Another important consideration are the points of law regarding patient confidentiality that may be in danger because of digital communication of sensible data over the Internet [46
]. The quality of the doctor–patient relationship is particularly important should the treatment have complications or if outcomes are deemed unacceptable. Malpractice lawsuits may increase if patients feel they are not receiving treatment of a satisfying quality.
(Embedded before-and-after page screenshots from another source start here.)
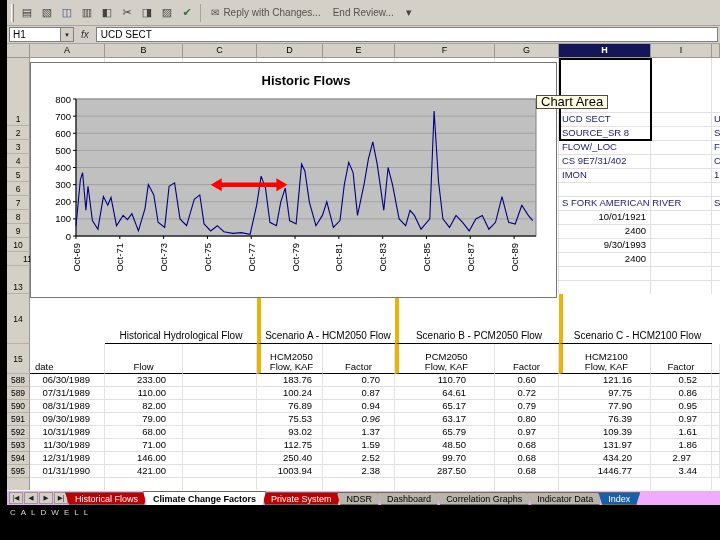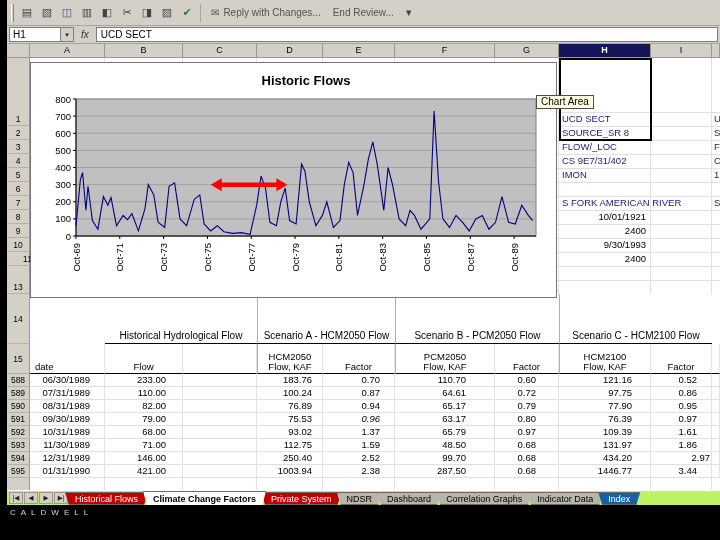--- a/index.html
+++ b/index.html
@@ -26,29 +26,29 @@
 
   .sheet{position:absolute;top:58px;left:0;width:713px;height:432px;background:#fff;overflow:hidden;}
   .gutter{position:absolute;left:0;top:0;width:23px;height:432px;background:#d4d0c8;border-right:1px solid #9c988e;}
   .rownum{position:absolute;left:0;width:23px;background:#d4d0c8;border-bottom:1px solid #b5b1a7;border-right:1px solid #9c988e;font-size:8.5px;color:#000;display:flex;align-items:center;justify-content:center;}
   .gridv{position:absolute;width:1px;background:#e0e0e0;top:0;height:432px;}
   .gridh{position:absolute;height:1px;background:#e0e0e0;left:23px;right:0;}
 
   .cellH{position:absolute;font-size:9.5px;white-space:nowrap;padding:1px 0 0 3px;height:14px;overflow:visible;}
   .heavy{position:absolute;left:552px;top:0;width:93px;height:83px;border:2px solid #000;z-index:20;}
   .chart{position:absolute;left:23px;top:4px;width:527px;height:236px;background:#fff;border:1px solid #777;z-index:5;}
-  .tooltip{position:absolute;left:529px;top:37px;background:#ffffe1;border:1px solid #4d4d4d;font-size:10px;padding:0 4px;line-height:12px;color:#000;z-index:30;white-space:nowrap;}
+  .tooltip{position:absolute;left:529px;top:37px;background:#ffffe1;border:1px solid #4d4d4d;font-size:13px;padding:0 4px;line-height:12px;color:#000;z-index:30;white-space:nowrap;}
 
   .dtable{position:absolute;left:23px;top:236px;width:690px;height:184px;background:#fff;}
   .tgroup{position:absolute;top:0;height:50px;display:flex;align-items:flex-end;justify-content:center;font-size:10px;text-align:center;line-height:11px;border-bottom:1px solid #000;padding-bottom:2px;}
   .tsub{position:absolute;top:50px;height:30px;display:flex;align-items:flex-end;justify-content:center;font-size:9.5px;text-align:center;line-height:10px;border-bottom:1px solid #000;border-right:1px solid #e4e4e4;padding-bottom:1px;white-space:pre-line;}
   .tcell{position:absolute;height:13px;font-size:9.5px;line-height:12px;border-bottom:1px solid #e0e0e0;border-right:1px solid #e4e4e4;text-align:right;white-space:nowrap;overflow:hidden;}
-  .sepL{border-left:1px solid #eab308;}
-
-  .tabbar{position:absolute;left:0;top:490px;width:713px;height:15px;background:#bef264;display:flex;align-items:flex-start;border-top:1px solid #fff;}
+  .sepL{border-left:4px solid #eab308;}
+
+  .tabbar{position:absolute;left:0;top:490px;width:713px;height:15px;background:#f0abfc;display:flex;align-items:flex-start;border-top:1px solid #fff;}
   .navbtn{width:14px;height:12px;background:#d4d0c8;border:1px solid #9c988e;font-size:6.5px;display:flex;align-items:center;justify-content:center;color:#222;}
   .stab{height:13px;font-size:9px;padding:0 9px;display:flex;align-items:center;white-space:nowrap;clip-path:polygon(0 0,100% 0,calc(100% - 4px) 100%,4px 100%);margin-left:-5px;margin-top:1px;border:1px solid #6e6a60;}
   .stab.active{height:15px;margin-top:0;font-weight:bold;z-index:6;position:relative;}
 
   .footer{position:absolute;left:0;top:505px;width:720px;height:35px;background:#000;}
   .watermark{position:absolute;left:10px;top:3px;color:#d9d9d9;font-size:8px;letter-spacing:5px;}
 </style>
 </head>
 <body>
 
@@ -231,21 +231,21 @@
           <div class="tcell" style="left: 621px; width: 61px; top: 145px; padding-right: 14px;">1.86</div>
           <div class="tcell" style="left: 682px; width: 8px; top: 145px; padding-right: 0px;"></div>
           <div class="tcell" style="left: 0px; width: 75px; top: 158px; padding-right: 14px;">12/31/1989</div>
           <div class="tcell" style="left: 75px; width: 78px; top: 158px; padding-right: 16px;">146.00</div>
           <div class="tcell" style="left: 153px; width: 74px; top: 158px; padding-right: 0px;"></div>
           <div class="tcell" style="left: 227px; width: 66px; top: 158px; padding-right: 10px;">250.40</div>
           <div class="tcell" style="left: 293px; width: 72px; top: 158px; padding-right: 14px;">2.52</div>
           <div class="tcell" style="left: 365px; width: 100px; top: 158px; padding-right: 28px;">99.70</div>
           <div class="tcell" style="left: 465px; width: 64px; top: 158px; padding-right: 22px;">0.68</div>
           <div class="tcell" style="left: 529px; width: 92px; top: 158px; padding-right: 18px;">434.20</div>
-          <div class="tcell" style="left: 621px; width: 61px; top: 158px; padding-right: 1px;">2.97</div>
+          <div class="tcell" style="left: 621px; width: 61px; top: 158px; padding-right: 20px;">2.97</div>
           <div class="tcell" style="left: 682px; width: 8px; top: 158px; padding-right: 0px;"></div>
           <div class="tcell" style="left: 0px; width: 75px; top: 171px; padding-right: 14px;">01/31/1990</div>
           <div class="tcell" style="left: 75px; width: 78px; top: 171px; padding-right: 16px;">421.00</div>
           <div class="tcell" style="left: 153px; width: 74px; top: 171px; padding-right: 0px;"></div>
           <div class="tcell" style="left: 227px; width: 66px; top: 171px; padding-right: 10px;">1003.94</div>
           <div class="tcell" style="left: 293px; width: 72px; top: 171px; padding-right: 14px;">2.38</div>
           <div class="tcell" style="left: 365px; width: 100px; top: 171px; padding-right: 28px;">287.50</div>
           <div class="tcell" style="left: 465px; width: 64px; top: 171px; padding-right: 22px;">0.68</div>
           <div class="tcell" style="left: 529px; width: 92px; top: 171px; padding-right: 18px;">1446.77</div>
           <div class="tcell" style="left: 621px; width: 61px; top: 171px; padding-right: 14px;">3.44</div>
Moreover, teleassistance in orthodontics and patients’ confidentiality issues are more complicated in orthodontics because patients are often minors.
Therefore, the teleorthodontics we are implementing during the COVID 19 pandemic should not be seen in the future as a new treatment option for patients looking for cheaper and aesthetic alternatives to traditional orthodontics, as dental and orthodontic care should not be reduced to a simple question of “commodity” [47
]. As already reported by Hansa et al. [22
], orthodontists are still a little doubtful about treatment at a distance because of the possibility of limiting their patient base and due to the risk patients may face. It is the authors’ opinion that, in the future, teleassistance in orthodontics will be helpful to maintain high standards of care while reducing unnecessary in-office visits in order to improve rather than reduce the quality of the service already provided by conventional orthodontics.